WHAT TO DO:
Repeat the data that follows verbatim. Images are not part of the copy.

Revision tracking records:
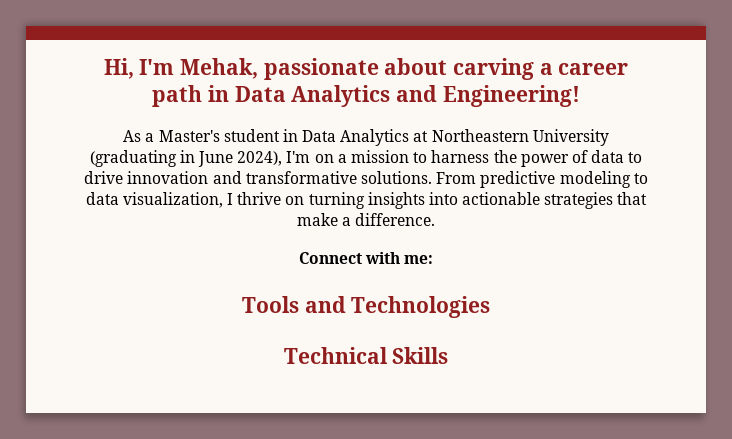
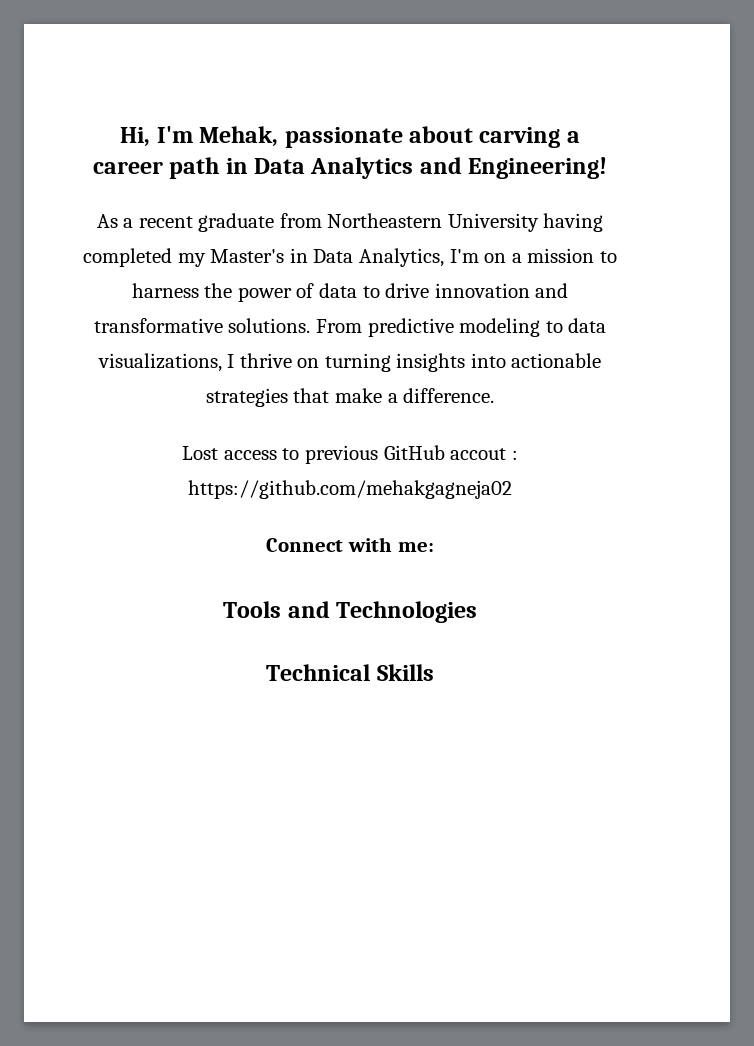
- As a Master's student in Data Analytics at Northeastern University (graduating in June 2024), I'm on a mission to harness the power of data to drive innovation and transformative solutions.
+ As a recent graduate from Northeastern University having completed my Master's in Data Analytics, I'm on a mission to harness the power of data to drive innovation and transformative solutions.
- From predictive modeling to data visualization, I thrive on turning insights into actionable strategies that make a difference.
+ From predictive modeling to data visualizations, I thrive on turning insights into actionable strategies that make a difference.
+ Lost access to previous GitHub accout : https://github.com/mehakgagneja02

RESULT FOR THIS TASK:
- As a Master's student in Data Analytics at Northeastern University (graduating in June 2024), I'm on a mission to harness the power of data to drive innovation and transformative solutions.
+ As a recent graduate from Northeastern University having completed my Master's in Data Analytics, I'm on a mission to harness the power of data to drive innovation and transformative solutions.
- From predictive modeling to data visualization, I thrive on turning insights into actionable strategies that make a difference.
+ From predictive modeling to data visualizations, I thrive on turning insights into actionable strategies that make a difference.
+ Lost access to previous GitHub accout : https://github.com/mehakgagneja02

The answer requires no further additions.